Top of Records for this task

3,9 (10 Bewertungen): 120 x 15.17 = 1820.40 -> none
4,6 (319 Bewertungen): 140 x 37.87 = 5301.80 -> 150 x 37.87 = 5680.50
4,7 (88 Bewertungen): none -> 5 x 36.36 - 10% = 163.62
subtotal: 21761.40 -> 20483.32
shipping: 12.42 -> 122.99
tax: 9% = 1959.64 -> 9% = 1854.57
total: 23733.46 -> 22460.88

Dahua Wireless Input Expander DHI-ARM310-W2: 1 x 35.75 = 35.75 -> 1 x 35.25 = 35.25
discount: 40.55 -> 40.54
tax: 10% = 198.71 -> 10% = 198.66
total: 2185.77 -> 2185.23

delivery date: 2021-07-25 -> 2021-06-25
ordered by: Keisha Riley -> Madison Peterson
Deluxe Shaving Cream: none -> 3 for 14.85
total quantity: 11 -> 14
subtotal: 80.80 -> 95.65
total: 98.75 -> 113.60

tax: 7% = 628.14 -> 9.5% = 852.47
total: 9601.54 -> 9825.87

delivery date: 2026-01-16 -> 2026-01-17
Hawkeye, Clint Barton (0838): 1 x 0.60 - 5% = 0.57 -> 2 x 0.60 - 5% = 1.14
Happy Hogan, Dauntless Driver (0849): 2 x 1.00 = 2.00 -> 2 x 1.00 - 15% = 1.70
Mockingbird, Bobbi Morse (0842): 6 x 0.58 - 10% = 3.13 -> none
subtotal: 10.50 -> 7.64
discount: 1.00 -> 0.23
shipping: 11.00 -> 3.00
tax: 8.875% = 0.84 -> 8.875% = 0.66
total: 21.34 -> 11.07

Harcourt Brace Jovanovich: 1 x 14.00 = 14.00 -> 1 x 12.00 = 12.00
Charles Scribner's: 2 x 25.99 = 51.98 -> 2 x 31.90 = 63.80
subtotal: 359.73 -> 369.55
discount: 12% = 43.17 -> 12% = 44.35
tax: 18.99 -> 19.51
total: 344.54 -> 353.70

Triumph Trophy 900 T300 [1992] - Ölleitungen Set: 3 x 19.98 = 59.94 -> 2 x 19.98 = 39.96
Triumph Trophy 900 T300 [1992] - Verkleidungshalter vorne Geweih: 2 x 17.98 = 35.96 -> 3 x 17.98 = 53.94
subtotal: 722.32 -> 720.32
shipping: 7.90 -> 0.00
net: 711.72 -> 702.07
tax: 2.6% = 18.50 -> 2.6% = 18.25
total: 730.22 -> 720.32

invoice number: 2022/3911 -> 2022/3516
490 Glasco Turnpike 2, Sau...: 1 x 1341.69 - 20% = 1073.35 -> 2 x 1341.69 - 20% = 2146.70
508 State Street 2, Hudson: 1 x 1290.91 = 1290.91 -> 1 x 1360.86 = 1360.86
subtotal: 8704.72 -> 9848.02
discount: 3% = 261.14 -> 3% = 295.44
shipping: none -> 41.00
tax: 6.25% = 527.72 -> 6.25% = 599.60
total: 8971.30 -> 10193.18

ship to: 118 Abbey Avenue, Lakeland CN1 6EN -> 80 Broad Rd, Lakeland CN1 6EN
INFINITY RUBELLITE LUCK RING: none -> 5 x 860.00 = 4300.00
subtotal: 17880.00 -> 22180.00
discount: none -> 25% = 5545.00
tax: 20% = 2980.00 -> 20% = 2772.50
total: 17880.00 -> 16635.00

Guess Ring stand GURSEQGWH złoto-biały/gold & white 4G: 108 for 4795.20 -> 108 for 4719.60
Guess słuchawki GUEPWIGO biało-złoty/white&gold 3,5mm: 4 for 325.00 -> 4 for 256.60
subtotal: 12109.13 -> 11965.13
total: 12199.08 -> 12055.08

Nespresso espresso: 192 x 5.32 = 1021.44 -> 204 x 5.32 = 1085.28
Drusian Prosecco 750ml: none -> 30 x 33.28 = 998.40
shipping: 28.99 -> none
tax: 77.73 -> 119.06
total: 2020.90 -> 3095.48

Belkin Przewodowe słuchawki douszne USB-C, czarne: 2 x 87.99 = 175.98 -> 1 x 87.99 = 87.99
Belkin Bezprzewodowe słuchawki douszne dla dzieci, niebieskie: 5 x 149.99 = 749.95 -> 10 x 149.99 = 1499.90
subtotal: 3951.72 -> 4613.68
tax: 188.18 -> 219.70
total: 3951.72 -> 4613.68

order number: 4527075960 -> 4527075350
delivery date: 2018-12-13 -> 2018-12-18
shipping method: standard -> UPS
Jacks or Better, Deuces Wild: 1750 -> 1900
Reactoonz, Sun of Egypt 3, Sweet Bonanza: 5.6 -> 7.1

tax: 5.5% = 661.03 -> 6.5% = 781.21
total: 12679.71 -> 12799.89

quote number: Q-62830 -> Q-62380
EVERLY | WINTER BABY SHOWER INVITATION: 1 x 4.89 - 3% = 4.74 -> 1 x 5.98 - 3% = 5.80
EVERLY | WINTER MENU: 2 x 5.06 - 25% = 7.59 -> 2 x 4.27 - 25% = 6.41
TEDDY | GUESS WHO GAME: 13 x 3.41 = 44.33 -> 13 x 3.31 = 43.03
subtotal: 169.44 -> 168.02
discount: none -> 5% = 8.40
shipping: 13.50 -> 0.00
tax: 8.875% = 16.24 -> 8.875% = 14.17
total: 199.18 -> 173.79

Bottom of Records for this task

All lines from the top of the data through the line containing "490 Glasco Turnpike" need to be retyped exactly, and nothing more.

3,9 (10 Bewertungen): 120 x 15.17 = 1820.40 -> none
4,6 (319 Bewertungen): 140 x 37.87 = 5301.80 -> 150 x 37.87 = 5680.50
4,7 (88 Bewertungen): none -> 5 x 36.36 - 10% = 163.62
subtotal: 21761.40 -> 20483.32
shipping: 12.42 -> 122.99
tax: 9% = 1959.64 -> 9% = 1854.57
total: 23733.46 -> 22460.88

Dahua Wireless Input Expander DHI-ARM310-W2: 1 x 35.75 = 35.75 -> 1 x 35.25 = 35.25
discount: 40.55 -> 40.54
tax: 10% = 198.71 -> 10% = 198.66
total: 2185.77 -> 2185.23

delivery date: 2021-07-25 -> 2021-06-25
ordered by: Keisha Riley -> Madison Peterson
Deluxe Shaving Cream: none -> 3 for 14.85
total quantity: 11 -> 14
subtotal: 80.80 -> 95.65
total: 98.75 -> 113.60

tax: 7% = 628.14 -> 9.5% = 852.47
total: 9601.54 -> 9825.87

delivery date: 2026-01-16 -> 2026-01-17
Hawkeye, Clint Barton (0838): 1 x 0.60 - 5% = 0.57 -> 2 x 0.60 - 5% = 1.14
Happy Hogan, Dauntless Driver (0849): 2 x 1.00 = 2.00 -> 2 x 1.00 - 15% = 1.70
Mockingbird, Bobbi Morse (0842): 6 x 0.58 - 10% = 3.13 -> none
subtotal: 10.50 -> 7.64
discount: 1.00 -> 0.23
shipping: 11.00 -> 3.00
tax: 8.875% = 0.84 -> 8.875% = 0.66
total: 21.34 -> 11.07

Harcourt Brace Jovanovich: 1 x 14.00 = 14.00 -> 1 x 12.00 = 12.00
Charles Scribner's: 2 x 25.99 = 51.98 -> 2 x 31.90 = 63.80
subtotal: 359.73 -> 369.55
discount: 12% = 43.17 -> 12% = 44.35
tax: 18.99 -> 19.51
total: 344.54 -> 353.70

Triumph Trophy 900 T300 [1992] - Ölleitungen Set: 3 x 19.98 = 59.94 -> 2 x 19.98 = 39.96
Triumph Trophy 900 T300 [1992] - Verkleidungshalter vorne Geweih: 2 x 17.98 = 35.96 -> 3 x 17.98 = 53.94
subtotal: 722.32 -> 720.32
shipping: 7.90 -> 0.00
net: 711.72 -> 702.07
tax: 2.6% = 18.50 -> 2.6% = 18.25
total: 730.22 -> 720.32

invoice number: 2022/3911 -> 2022/3516
490 Glasco Turnpike 2, Sau...: 1 x 1341.69 - 20% = 1073.35 -> 2 x 1341.69 - 20% = 2146.70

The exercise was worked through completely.